JDBC Tee
The JDBC Tee processor uses a JDBC connection to write data to a MySQL or PostgreSQL database table, and then pass generated database column values to fields. For information about supported versions, see Supported Systems and Versions in the Data Collector documentation.
Use the JDBC Tee processor to write some or all record fields to a database table and then enrich records with additional data.
To use the processor, the database table must be configured to generate column values as data is inserted.
When you configure the JDBC Tee processor, you specify connection information to the MySQL or PostgreSQL database, table name, and optionally define field mappings. By default, the processor writes data to the table based on the matching field names. You can override the default field mappings by defining specific mappings.
You define generated column mappings to specify the output fields to pass the generated database column values to.
You can configure the stage to rollback an entire batch if an error occurs while writing part of the batch. You can also configure custom properties that your driver requires.
The JDBC Tee processor can use CRUD operations defined in the
sdc.operation.type
record header attribute to write
data. You can define a default operation for records without the header
attribute or value. You can also configure whether to use multi-row
operations for inserts and deletes, and how to handle records with
unsupported operations.
You can specify the format of the change data capture log used to process data from a CDC-enabled origin. For information about Data Collector change data processing and a list of CDC-enabled origins, see Processing Changed Data.
To use a JDBC version older than 4.0, you can specify the driver class name and define a health check query.
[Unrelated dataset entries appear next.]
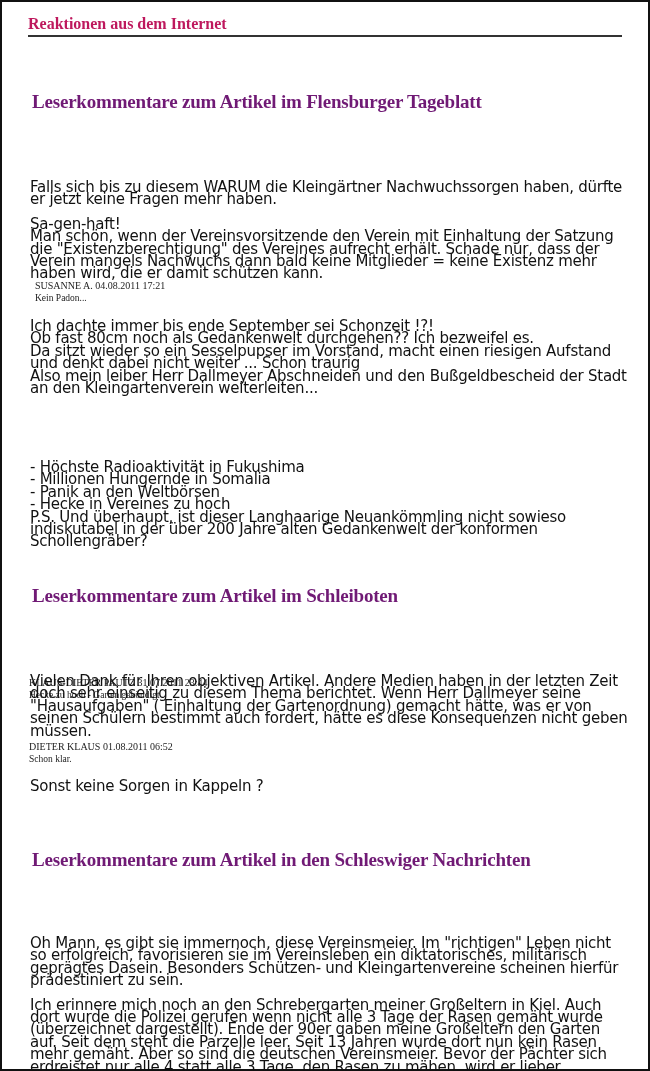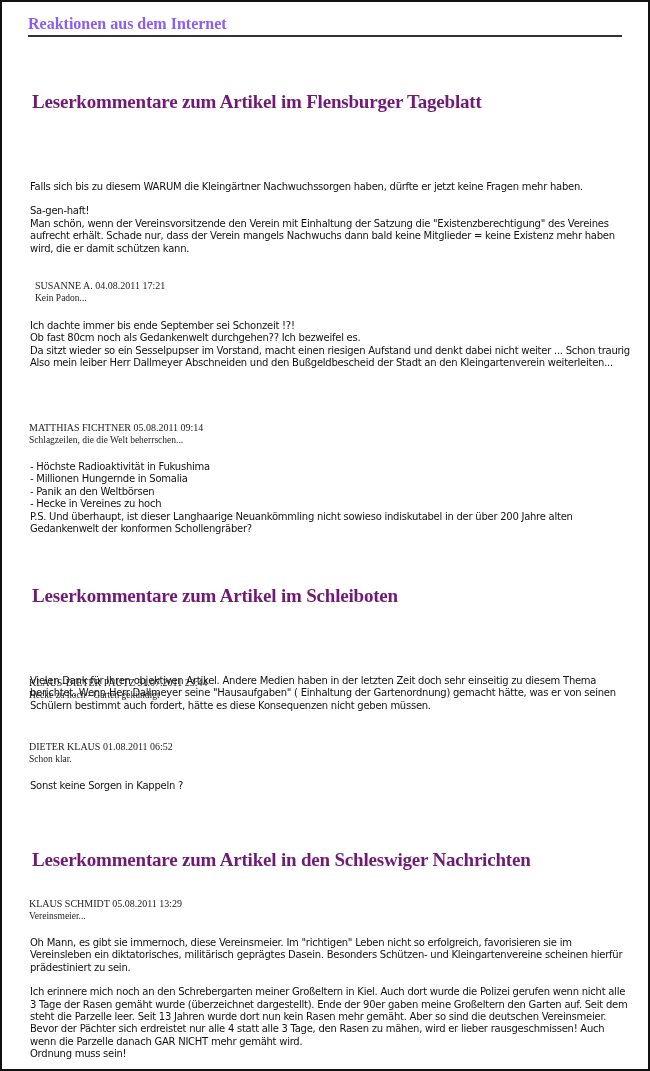--- a/index.html
+++ b/index.html
@@ -4,36 +4,36 @@
 <style>
   html, body { margin:0; padding:0; background:#ffffff; }
   body { width:650px; height:1071px; position:relative; overflow:hidden; }
   .frame {
     position:absolute; left:0; top:0; width:646px; height:1067px;
     border:2px solid #111; background:#fff;
   }
   .page-title {
     position:absolute; left:26px; top:13px; width:594px;
     font-family:"Liberation Serif", serif; font-weight:bold; font-size:16px;
-    color:#8b5cf6; padding-bottom:2px; border-bottom:2px solid #333;
+    color:#be185d; padding-bottom:2px; border-bottom:2px solid #333;
   }
   .section-h {
     position:absolute; left:30px;
     font-family:"Liberation Serif", serif; font-weight:bold; font-size:19px;
     color:#701a75; white-space:nowrap; letter-spacing:-0.2px;
   }
   .meta {
     position:absolute; left:27px;
     font-family:"Liberation Serif", serif; font-size:10px; color:#222;
     line-height:13px; white-space:nowrap;
   }
   .meta .subj { font-size:9.5px; }
   .body-text {
     position:absolute; left:28px; width:600px;
-    font-family:"DejaVu Sans", sans-serif; font-size:10px; color:#111;
+    font-family:"DejaVu Sans", sans-serif; font-size:15px; color:#111;
     line-height:12.4px; letter-spacing:-0.25px;
   }
   .body-text p { margin:0; }
   .gap { height:12px; }
 </style>
 </head>
 <body>
 
 <div class="frame">
 
@@ -52,24 +52,20 @@
     <div>SUSANNE A. 04.08.2011 17:21</div>
     <div class="subj">Kein Padon...</div>
   </div>
   <div class="body-text" style="top:318px;">
     <p>Ich dachte immer bis ende September sei Schonzeit !?!</p>
     <p>Ob fast 80cm noch als Gedankenwelt durchgehen?? Ich bezweifel es.</p>
     <p>Da sitzt wieder so ein Sesselpupser im Vorstand, macht einen riesigen Aufstand und denkt dabei nicht weiter ... Schon traurig</p>
     <p>Also mein leiber Herr Dallmeyer Abschneiden und den Bußgeldbescheid der Stadt an den Kleingartenverein weiterleiten...</p>
   </div>
 
-  <div class="meta" style="top:419px;">
-    <div>MATTHIAS FICHTNER 05.08.2011 09:14</div>
-    <div class="subj">Schlagzeilen, die die Welt beherrschen...</div>
-  </div>
   <div class="body-text" style="top:459px;">
     <p>- Höchste Radioaktivität in Fukushima</p>
     <p>- Millionen Hungernde in Somalia</p>
     <p>- Panik an den Weltbörsen</p>
     <p>- Hecke in Vereines zu hoch</p>
     <p>P.S. Und überhaupt, ist dieser Langhaarige Neuankömmling nicht sowieso indiskutabel in der über 200 Jahre alten Gedankenwelt der konformen Schollengräber?</p>
   </div>
 
   <div class="section-h" style="top:583px;">Leserkommentare zum Artikel im Schleiboten</div>
 
@@ -84,24 +80,20 @@
   <div class="meta" style="top:738px;">
     <div>DIETER KLAUS 01.08.2011 06:52</div>
     <div class="subj">Schon klar.</div>
   </div>
   <div class="body-text" style="top:778px;">
     <p>Sonst keine Sorgen in Kappeln ?</p>
   </div>
 
   <div class="section-h" style="top:847px;">Leserkommentare zum Artikel in den Schleswiger Nachrichten</div>
 
-  <div class="meta" style="top:895px;">
-    <div>KLAUS SCHMIDT 05.08.2011 13:29</div>
-    <div class="subj">Vereinsmeier...</div>
-  </div>
   <div class="body-text" style="top:935px;">
     <p>Oh Mann, es gibt sie immernoch, diese Vereinsmeier. Im "richtigen" Leben nicht so erfolgreich, favorisieren sie im Vereinsleben ein diktatorisches, militärisch geprägtes Dasein. Besonders Schützen- und Kleingartenvereine scheinen hierfür prädestiniert zu sein.</p>
     <div class="gap"></div>
     <p>Ich erinnere mich noch an den Schrebergarten meiner Großeltern in Kiel. Auch dort wurde die Polizei gerufen wenn nicht alle 3 Tage der Rasen gemäht wurde (überzeichnet dargestellt). Ende der 90er gaben meine Großeltern den Garten auf. Seit dem steht die Parzelle leer. Seit 13 Jahren wurde dort nun kein Rasen mehr gemäht. Aber so sind die deutschen Vereinsmeier. Bevor der Pächter sich erdreistet nur alle 4 statt alle 3 Tage, den Rasen zu mähen, wird er lieber rausgeschmissen! Auch wenn die Parzelle danach GAR NICHT mehr gemäht wird.</p>
     <p>Ordnung muss sein!</p>
   </div>
 
 </div>
 
 </body></html>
You can also use a connection to configure the processor.
Example
Let's assume that you are processing customer orders. You have a customer database
table with an ID
column as the primary key. The customer table is
configured to generate a sequential number for the ID
column as
each row is inserted into the table. For example, the first customer row is assigned
an ID
of 001, and the second is assigned an ID
of
002.
When you process a new customer’s order, the JDBC Tee processor inserts the customer
data to the customer table and the database returns the generated ID for that
customer. The JDBC Tee processor passes the generated ID value to a new
cust_ID
field in the record. The processor passes all record
fields to the next stage in the pipeline for additional processing.
The following image displays a high-level overview of how the stage processes our customer order example:
Database Vendors and Drivers
The JDBC Tee processor can write data to a MySQL or PostgreSQL database.
Database Vendor | Supported Version | Tested Version |
---|---|---|
MySQL | MySQL 5.7 and later |
|
PostgreSQL | PostgreSQL 9.x and later |
|
MySQL Data Types
The JDBC Tee processor converts MySQL data types into Data Collector data types.
MySQL Data Type | Data Collector Data Type |
---|---|
Bigint | Long |
Bigint Unsigned | Decimal |
Binary | Byte Array |
Blob | Byte Array |
Char | String |
Date | Date |
Datetime | Datetime |
Decimal | Decimal |
Double | Double |
Enum | String |
Float | Float |
Int | Integer |
Int Unsigned | Long |
Json | String |
Linestring | Byte Array |
Medium Int | Integer |
Medium Int Unsigned | Long |
Numeric | Decimal |
Point | Byte Array |
Polygon | Byte Array |
Set | String |
Smallint | Short |
Smallint Unsigned | Integer |
Text | String |
Time | Time |
Timestamp | Datetime |
Tinyint, Tinyint Unsigned | Short |
Varbinary | Byte Array |
Varchar | String |
Year | Date |
PostgreSQL Data Types
The JDBC Tee processor converts PostgreSQL data types into Data Collector data types.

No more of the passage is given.